As far as I know there's no Spinrite hype here.

>
> I had a 3 gig hd with about 5-10% bad sectors. Other HD recovery
> programs stalled or would take forever to scan disk.
>
> I had already recovered using simple xcopy most of the hd's data, with
> guestimate of 5% of files that gave read errors.
>
> After a review of most of the DR software out there, I chose not to
> clone with dispatch due to it's long processing time, already recovered
> most data and DP had no special recovery capabilities other than
> skipping bad sectors.

It's called DiskPatch - 3 Gb shouldn't take that much time at all - and
there's a bit more DiskPatch can do than skipping sectors it can't read
immediately. But you need to make up your mind: You either clone a disk as
fast as possible (as, as you will later the say the disk may die if you
spent too much time on it) - or - you try to actually recover data from the
problem sectors which takes time.

>
> Tried Drive Rescue; pcirecovery-both stalled. Get Data Back gave 24 hour
> estimate- extremely slow in dealing with bad sectors.

Yes, all that software uses Windows API to read a disk and basically they're
waiting for Windows to discover it can not read the disk. Bottomline is that
this type of software is not really equiped to deal with 'bad' disks and
that they're primarely written with file system issues in mind.

>
> Since I had pretty much nothing to lose, I tried Sprinrite 5.0, which I
> got for free.
>
> On the hard drive, totally different story. SR started going fairly
> rapidly on the first portion (first 5% of drive) which, according to the
> program contained no bad sectors. It got increasingly slower and slower,
> with estimated finish times increasing steadily from 9 hours to 36
> hours,when it then froze up (locked up my system) and I had to reboot.
> The drive was toast after using SR 5.0 to "recover" the data. This drive
> could have been on the verge of dieing anyways, who is to say.

Probably.

>
> Conclusion: xcopy data off failing drives, then clone if important data
> still remains.

Yes, that's common sense. If you can still copy files using normal methods
then do so. Using file copying software, other than sector by sector disk
cloning software which copies all sectors regardless what's in them, allows
you to prioritize and get the most important files first.

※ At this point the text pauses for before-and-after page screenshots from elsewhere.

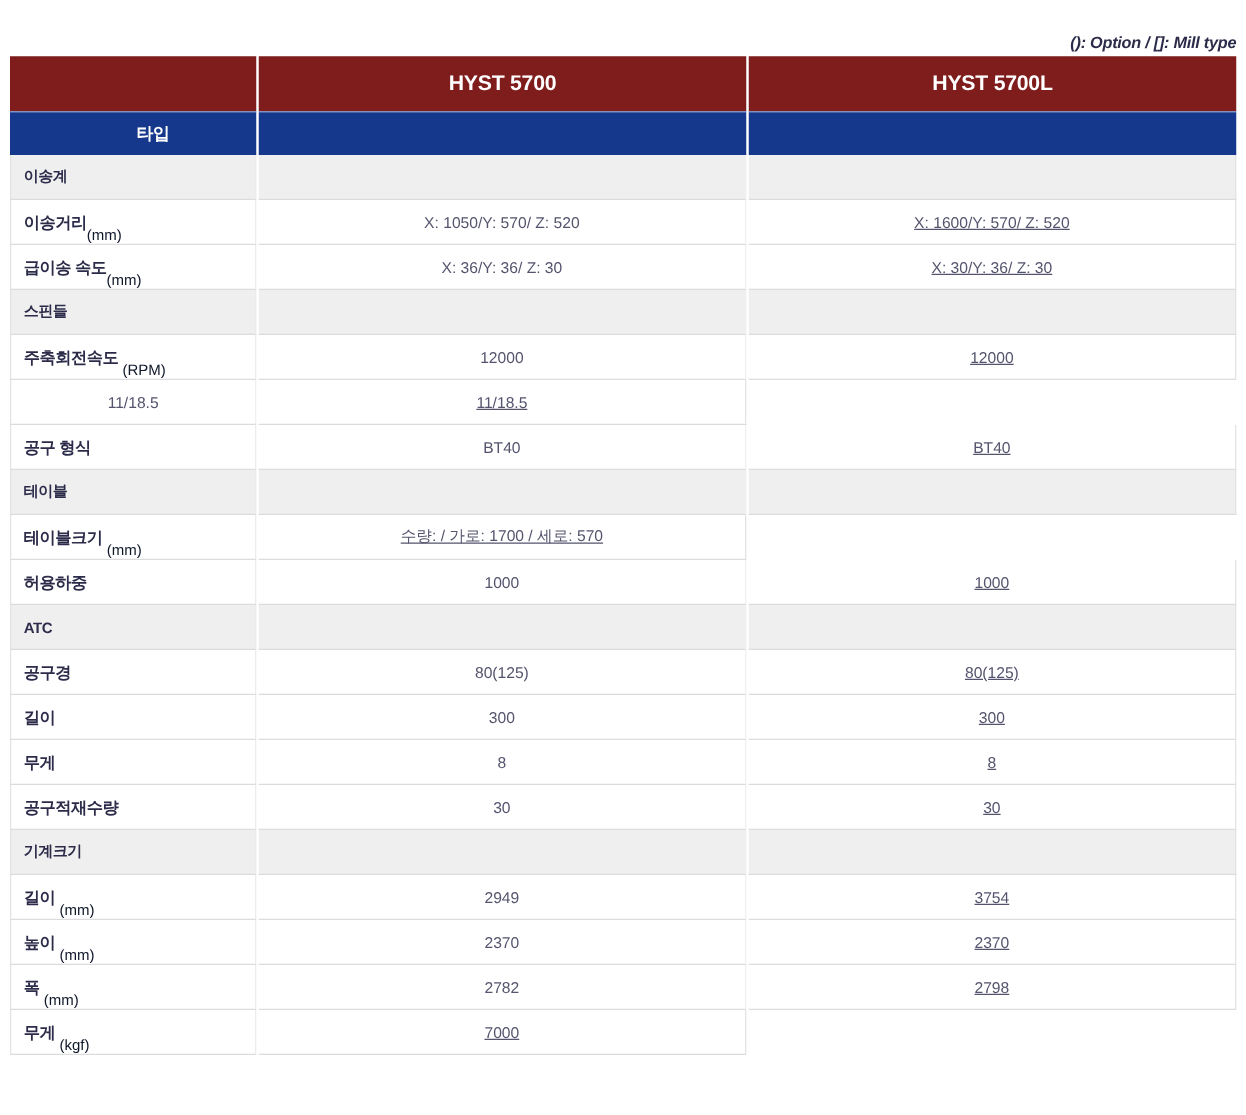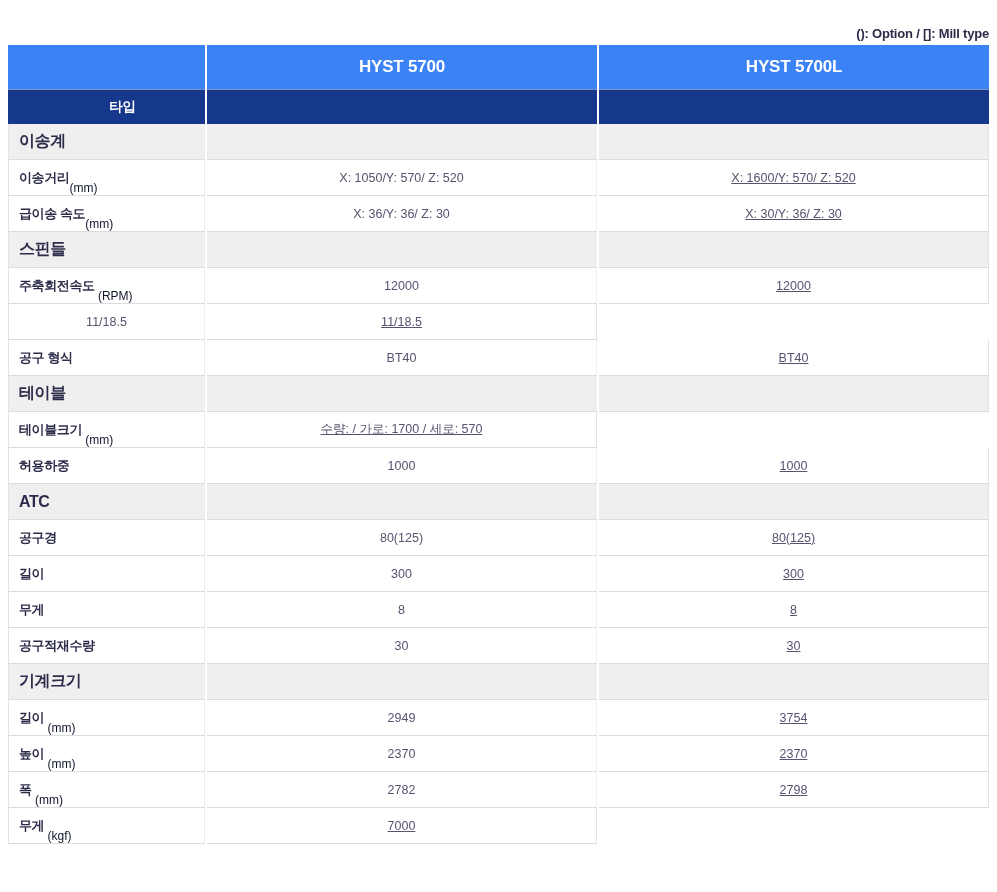"(): Option / []: Mill" .legend { font-style: none -> italic }
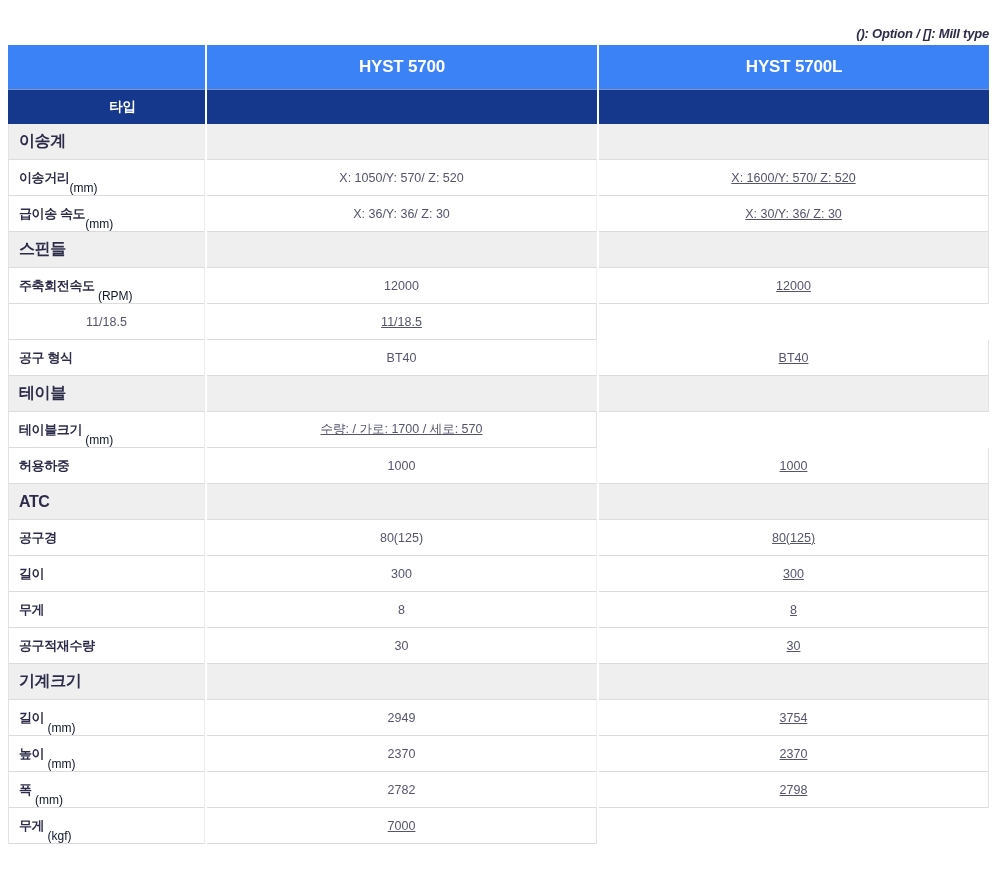"HYST 5700" .header-row .cell { background: #3b82f6 -> #7f1d1d }
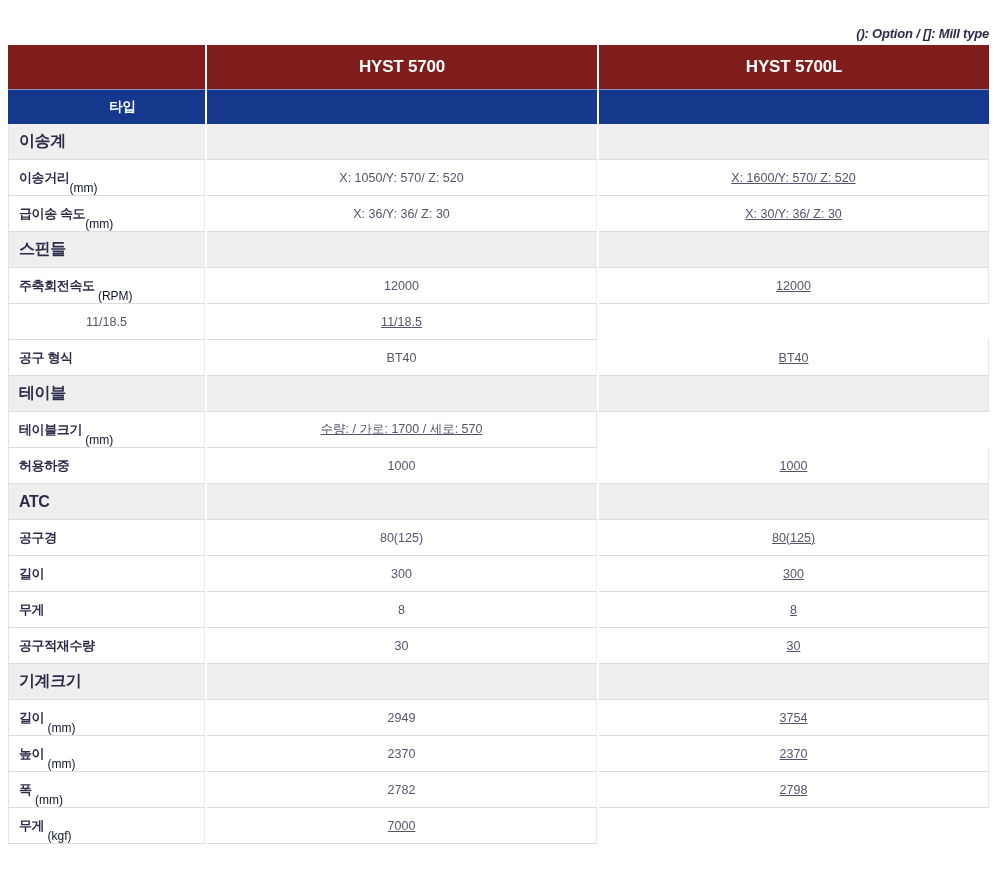"이송계" .section-row .label-cell .label-main { font-size: 16px -> 12px }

> ONly use Spinrite on drives that there is nothing to lose
> on. My experience also leads me to believe that the extremely long
> processing time of Spinrite and it's numerous rereads probably put more
> stress on the drive than is acceptable even for routine maintenance.

You're mixing things up. Using SR on a disk with 10% bad sectors isn't
routine maintenance. It's the 10% bad sector causing the delay. So, when
used for routine maintenance you probably wont get those times.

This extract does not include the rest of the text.